## Exercise aim
Using the material below, set down only the line containing "Linen & More" and the lines after it, unchanged.

____________________

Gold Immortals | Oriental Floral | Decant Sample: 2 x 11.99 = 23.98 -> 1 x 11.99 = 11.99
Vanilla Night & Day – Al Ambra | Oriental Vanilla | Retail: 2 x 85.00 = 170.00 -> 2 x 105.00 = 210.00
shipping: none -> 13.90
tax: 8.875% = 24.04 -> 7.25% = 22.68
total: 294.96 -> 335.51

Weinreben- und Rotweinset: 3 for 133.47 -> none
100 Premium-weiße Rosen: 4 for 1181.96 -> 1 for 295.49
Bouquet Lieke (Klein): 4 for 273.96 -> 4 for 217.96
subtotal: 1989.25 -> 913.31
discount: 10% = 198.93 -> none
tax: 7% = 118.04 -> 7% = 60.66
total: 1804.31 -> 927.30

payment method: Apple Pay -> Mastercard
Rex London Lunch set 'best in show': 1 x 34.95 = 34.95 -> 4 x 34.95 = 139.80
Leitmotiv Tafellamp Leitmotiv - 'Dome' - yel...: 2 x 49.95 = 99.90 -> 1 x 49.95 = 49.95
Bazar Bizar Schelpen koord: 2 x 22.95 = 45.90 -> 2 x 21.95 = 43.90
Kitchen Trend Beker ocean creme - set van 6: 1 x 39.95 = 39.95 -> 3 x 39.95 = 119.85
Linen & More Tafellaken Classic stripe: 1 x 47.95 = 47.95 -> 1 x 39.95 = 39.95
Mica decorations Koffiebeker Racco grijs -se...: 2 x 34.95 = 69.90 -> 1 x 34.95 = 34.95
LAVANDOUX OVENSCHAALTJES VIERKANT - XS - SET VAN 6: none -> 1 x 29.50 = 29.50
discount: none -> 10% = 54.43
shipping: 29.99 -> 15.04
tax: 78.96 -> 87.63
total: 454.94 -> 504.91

____________________

## Exercise solution
Linen & More Tafellaken Classic stripe: 1 x 47.95 = 47.95 -> 1 x 39.95 = 39.95
Mica decorations Koffiebeker Racco grijs -se...: 2 x 34.95 = 69.90 -> 1 x 34.95 = 34.95
LAVANDOUX OVENSCHAALTJES VIERKANT - XS - SET VAN 6: none -> 1 x 29.50 = 29.50
discount: none -> 10% = 54.43
shipping: 29.99 -> 15.04
tax: 78.96 -> 87.63
total: 454.94 -> 504.91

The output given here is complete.